In a possible design, in a first implementation manner of the first aspect of the embodiment of the present invention, before the receiving, by the script interface, the service call instruction, the method further includes:

creating a script object, wherein the script object and the script interface have a corresponding relation;

establishing an object association relation according to the script object and at least one core object in the illusion engine, wherein the core object and the core interface have a corresponding relation, and the script object is used for storing the address, the identification and the type information of the at least one core object;

generating an interface corresponding relation between the script interface and the at least one core interface according to the object association relation;

and packaging the at least one core interface according to the interface corresponding relation, the architecture auxiliary information and the service logic information to obtain the script interface.

In a possible design, in a second implementation manner of the first aspect of the embodiment of the present invention, after the encapsulating the at least one core interface according to the interface correspondence, the architecture auxiliary information, and the service logic information to obtain the script interface, the method further includes:

receiving an object removal instruction;

and setting the address of the at least one core object as an invalid address according to the object elimination instruction.

In one possible design, in a third implementation manner of the first aspect of the embodiment of the present invention, the method further includes:

calling a starting function of a script parser to enable the script parser to load a special symbolic file, wherein the special symbolic file is generated according to a general symbolic file;

after the script parser finishes the loading of the special symbol file, debugging information is sent to the script parser, so that the script parser monitors a debugging port according to the debugging information;

and receiving the running state information fed back by the script parser.
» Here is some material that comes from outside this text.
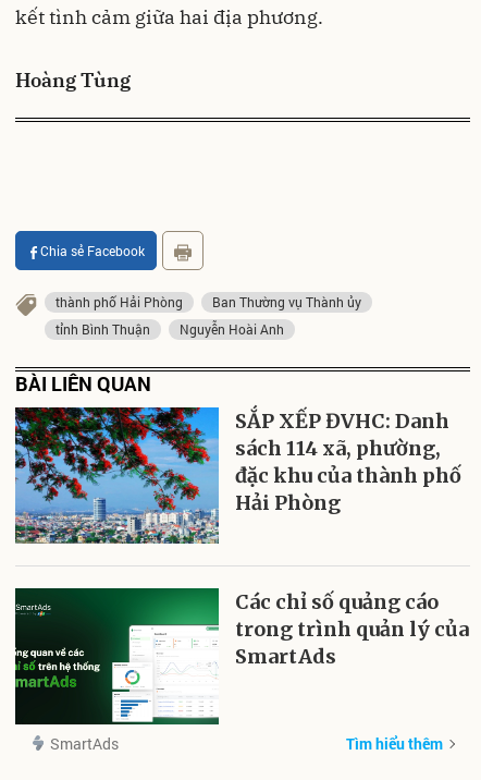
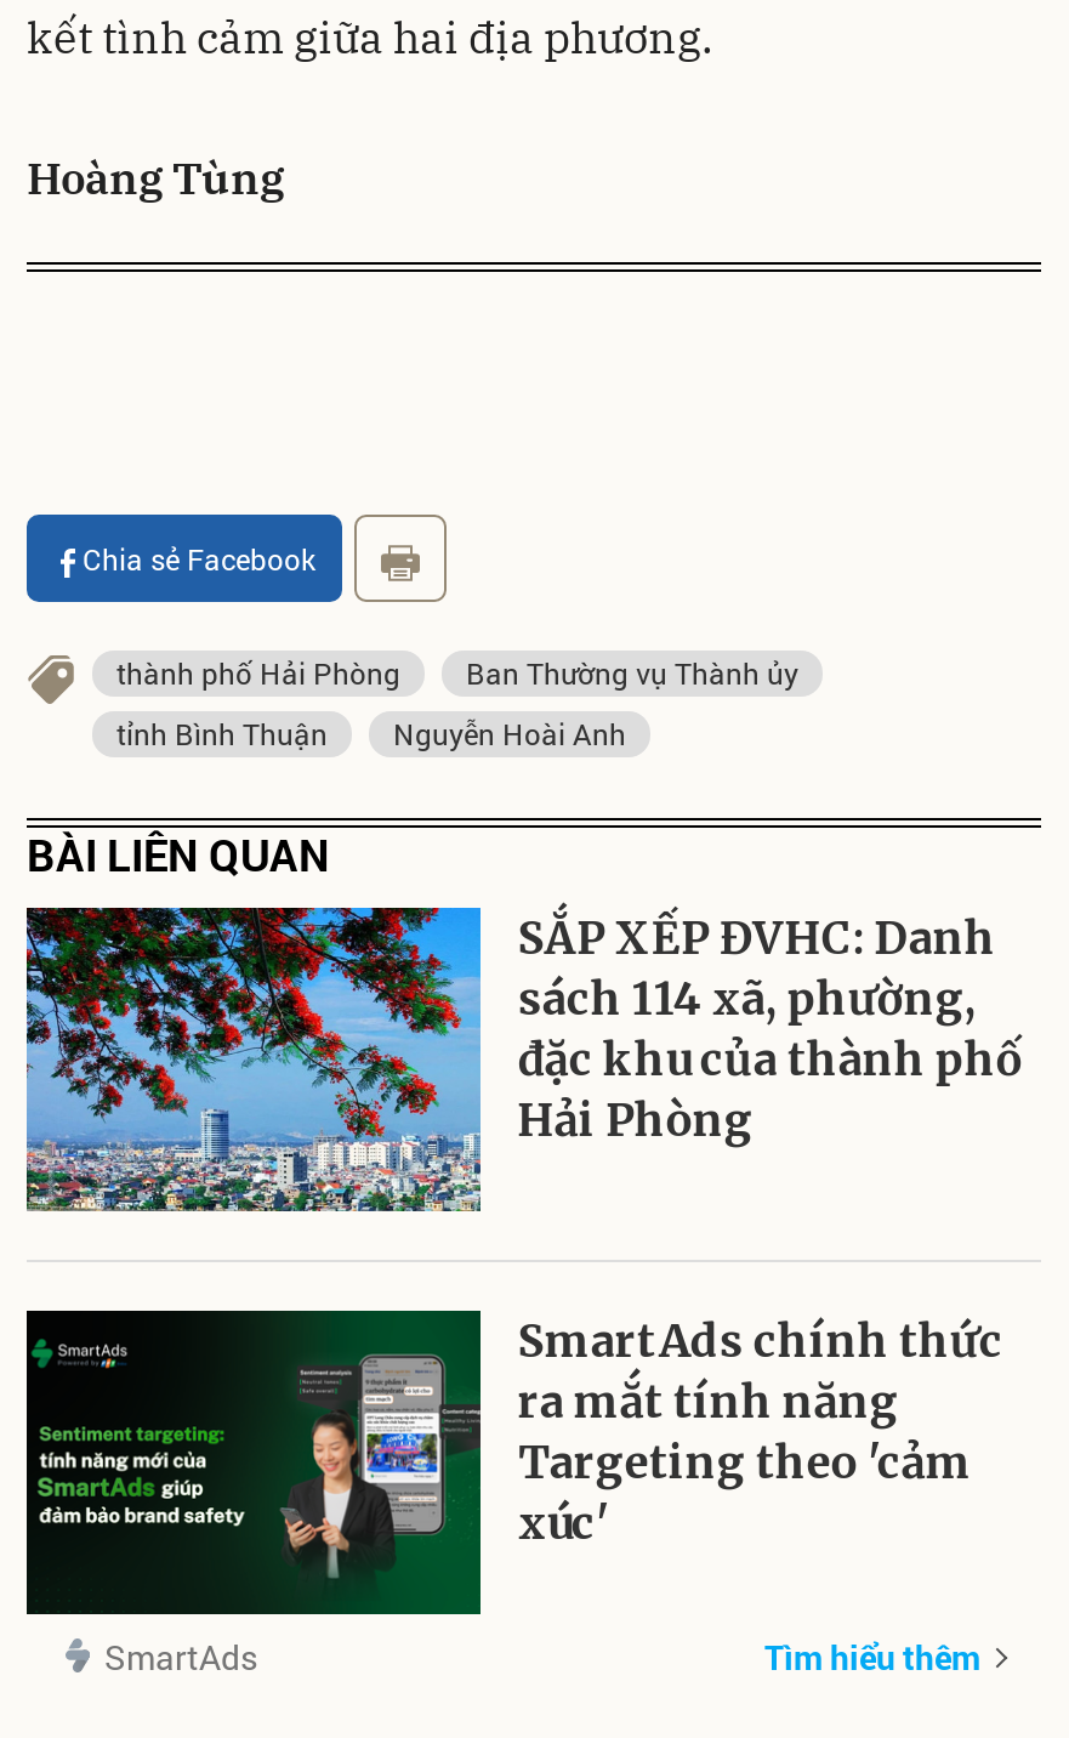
[14,588,469,723] [image] | Các chỉ số quảng cáo | trong trình quản lý của | SmartAds -> [24,1311,1003,1612] [image] | SmartAds chính thức | ra mắt tính năng | Targeting theo 'cảm | xúc'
In one possible design, in a fourth implementation manner of the first aspect of the embodiment of the present invention, the method further includes:

when target resources are loaded, if the target resources do not specify a corresponding target resource packet, searching the name of the target resource packet according to the target resources, wherein the target resource packet is used for providing the target resources;

acquiring the target resource packet according to the name of the target resource packet;

when the target resource package is opened, preferentially searching a target handle through a handle management container, wherein the handle management container is used for storing N handles, and N is an integer greater than or equal to 1;

and loading the target resource according to the target handle.

A second aspect of the present invention provides an engine control apparatus applied to a plug-in, the ghost engine establishing a communication connection, the engine control apparatus including:

the system comprises a receiving module and a service calling module, wherein the receiving module is used for receiving a service calling instruction through a script interface, the service calling instruction is used for calling the service of the virtual engine, the script interface is obtained by packaging at least one core interface, architecture auxiliary information and business logic information in the virtual engine, and the architecture auxiliary information and the business logic information are used for indicating the relationship between the at least one core interface and the script interface;

the generating module is used for calling an engine control instruction through the function calling instruction when the function calling instruction is received through the script interface, wherein the function calling instruction corresponds to a C # language, and the engine control instruction corresponds to a C + + language;

the calling module is used for calling a target core interface according to the engine control instruction generated by the generating module, wherein the target core interface belongs to one interface of the at least one core interface;

and the execution module is used for controlling the illusion engine to execute corresponding operation through the target core interface called by the calling module.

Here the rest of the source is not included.